REPORT: Truckload Rates To Go Lower, Risk Of Freight Recession Growing
Little Rock, Arkansas – Freight analysts at ACT Research are warning truckload rates are headed south.
In a new monthly report focusing on the future of the US trucking industry, titled ACT Freight Forecast, U.S. Rate and Volume OUTLOOK, Tim Denoyer, ACT Research’s Vice President and Senior Analyst, said truckload rates are expected to continue softening.
“Truckload spot rates are set to soften further due to tractor capacity additions, pulling the contract rate market down by mid-year. LTL rates will be most resilient and continue to rise due to the unique dynamics in that market, but TL and intermodal rates are heading lower,” Denoyer commented.
The report covers the truckload, intermodal, LTL and last mile sectors.
According to data analyzed by ACT, dry van rates, net fuel, fell 15% y/y in Q1 and are likely to drop 20% y/y in the coming months.
Additionally, the report says freight growth has slowed materially, and it’s not just timing effects from shippers positioning around tariff threats.
Further, ACT points out that headwinds to for-hire freight volumes in 2019 include tariffs, tighter financial conditions, the industrial slowdown, housing and auto softness, and fast private fleet growth.
Denoyer said that while a “freight recession in 2019” is a serious possibility, data suggests U.S. consumers will keep the economy growing, but “very slowly.”
“Critically, this slowdown in freight is happening just as truckload capacity is accelerating,” Denoyer commented. “After growing less than freight for most of last year, truckload capacity has accelerated to 7% y/y growth in early 2019. We think this is the key story behind lower spot rates and why the pricing pendulum is starting to swing to the shipper.”

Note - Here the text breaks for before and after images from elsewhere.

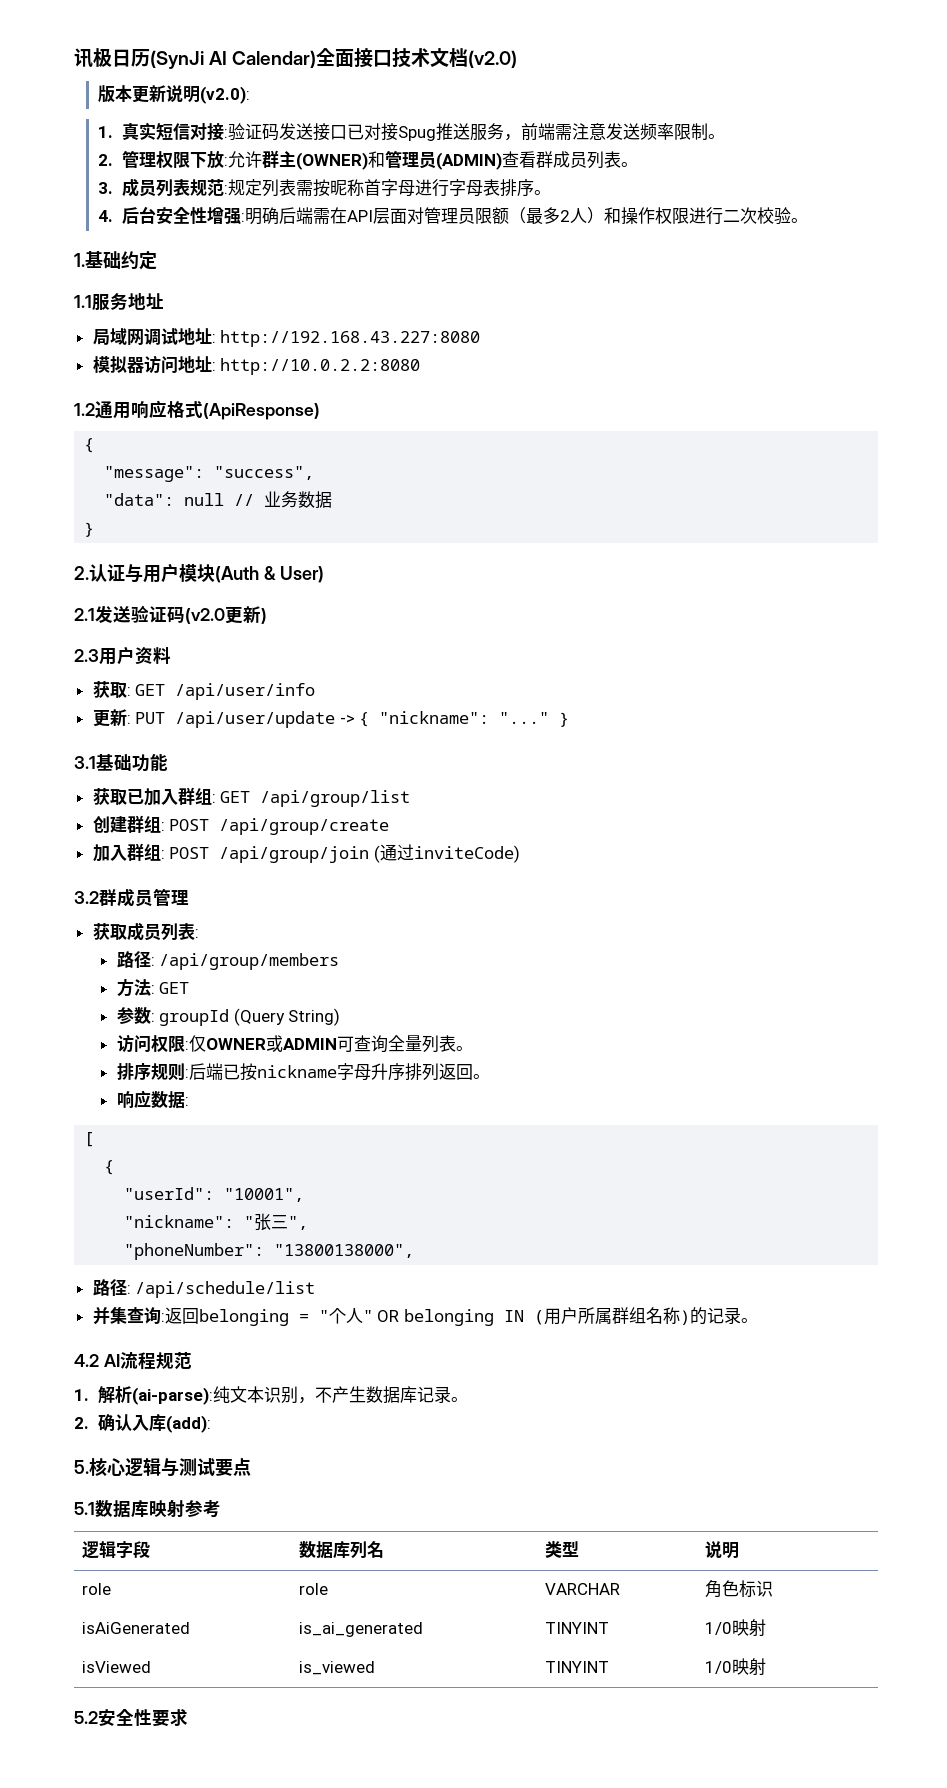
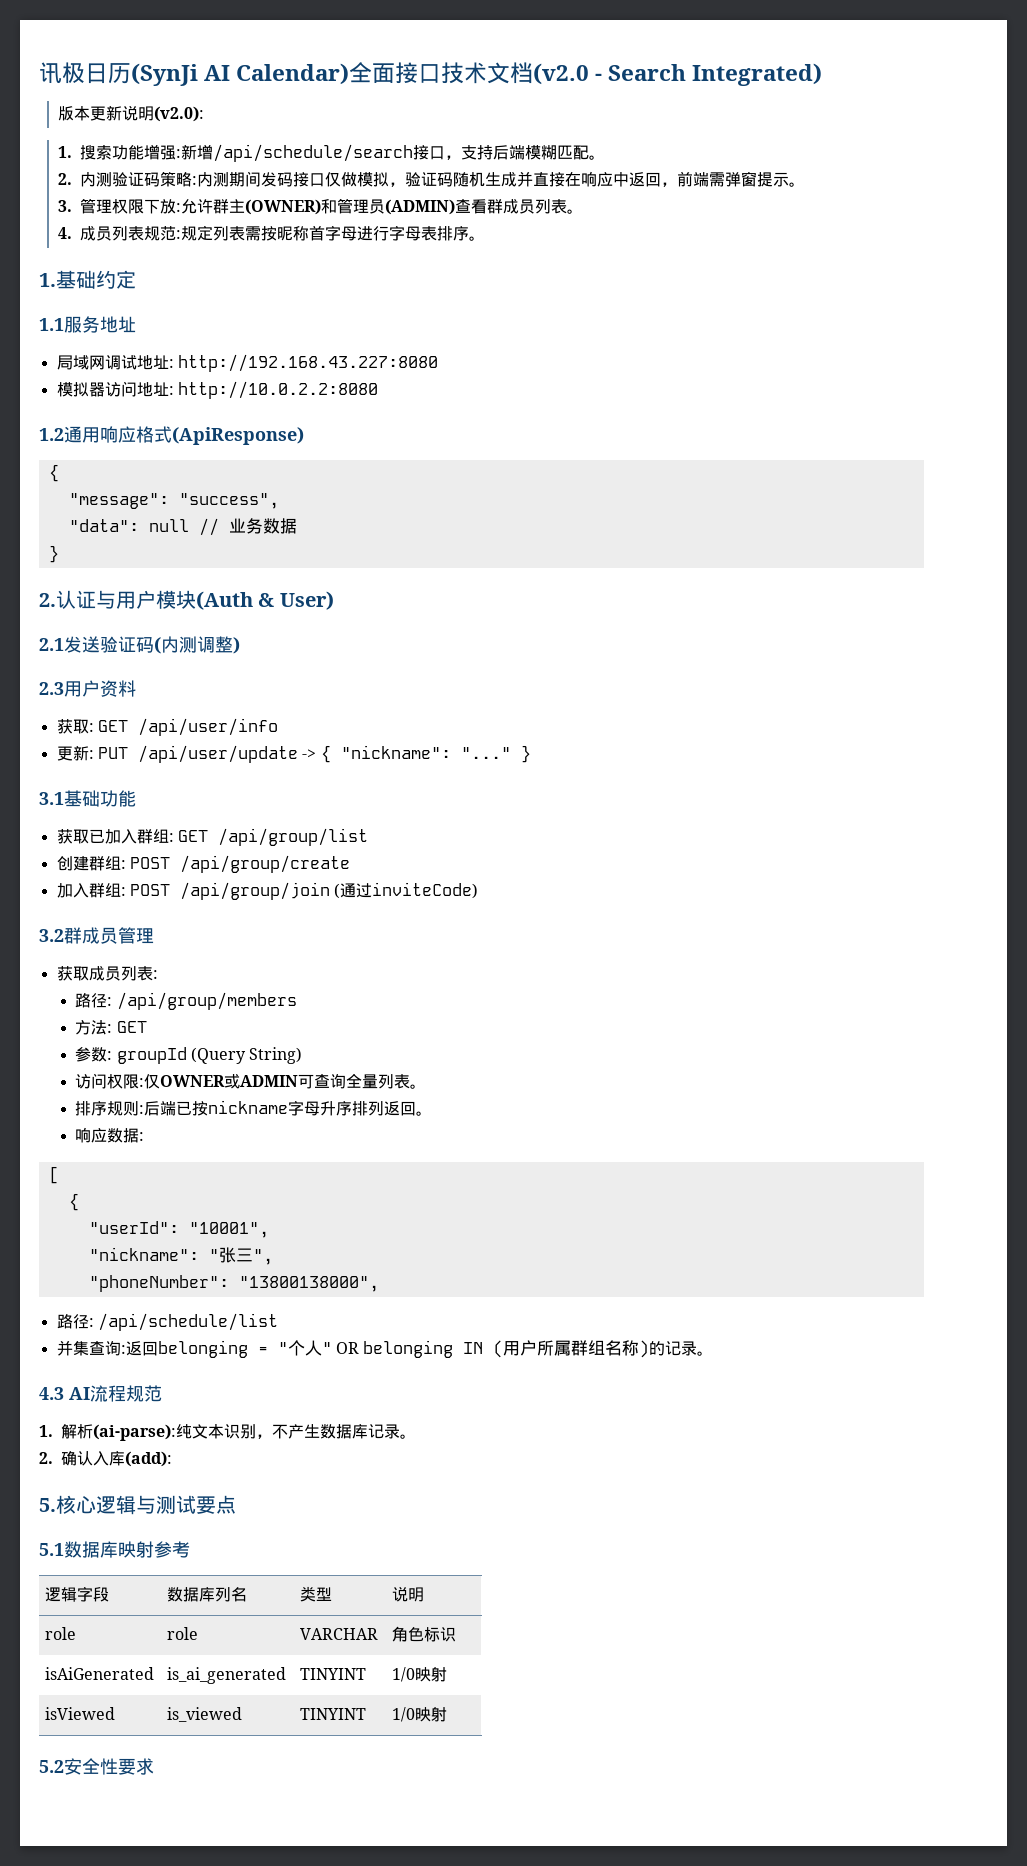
- 讯极日历(SynJi AI Calendar)全面接口技术文档(v2.0)
+ 讯极日历(SynJi AI Calendar)全面接口技术文档(v2.0 - Search Integrated)
- 1.真实短信对接:验证码发送接口已对接Spug推送服务，前端需注意发送频率限制。
- 2.管理权限下放:允许群主(OWNER)和管理员(ADMIN)查看群成员列表。
+ 1.搜索功能增强:新增/api/schedule/search接口，支持后端模糊匹配。
+ 2.内测验证码策略:内测期间发码接口仅做模拟，验证码随机生成并直接在响应中返回，前端需弹窗提示。
+ 3.管理权限下放:允许群主(OWNER)和管理员(ADMIN)查看群成员列表。
- 3.成员列表规范:规定列表需按昵称首字母进行字母表排序。
+ 4.成员列表规范:规定列表需按昵称首字母进行字母表排序。
- 4.后台安全性增强:明确后端需在API层面对管理员限额（最多2人）和操作权限进行二次校验。
- 2.1发送验证码(v2.0更新)
+ 2.1发送验证码(内测调整)
- 4.2 AI流程规范
+ 4.3 AI流程规范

Kenny Vieth, ACT’s President and Senior Analyst, added that he expects trucker profitability to continue to feel the squeeze. “Slower freight growth, an easing of driver supply constraints, the resumption of the long-run freight productivity trend, and strong Class 8 tractor fleet growth will increasingly pressure contract rates and by extension, trucker profitability in 2019,” he said.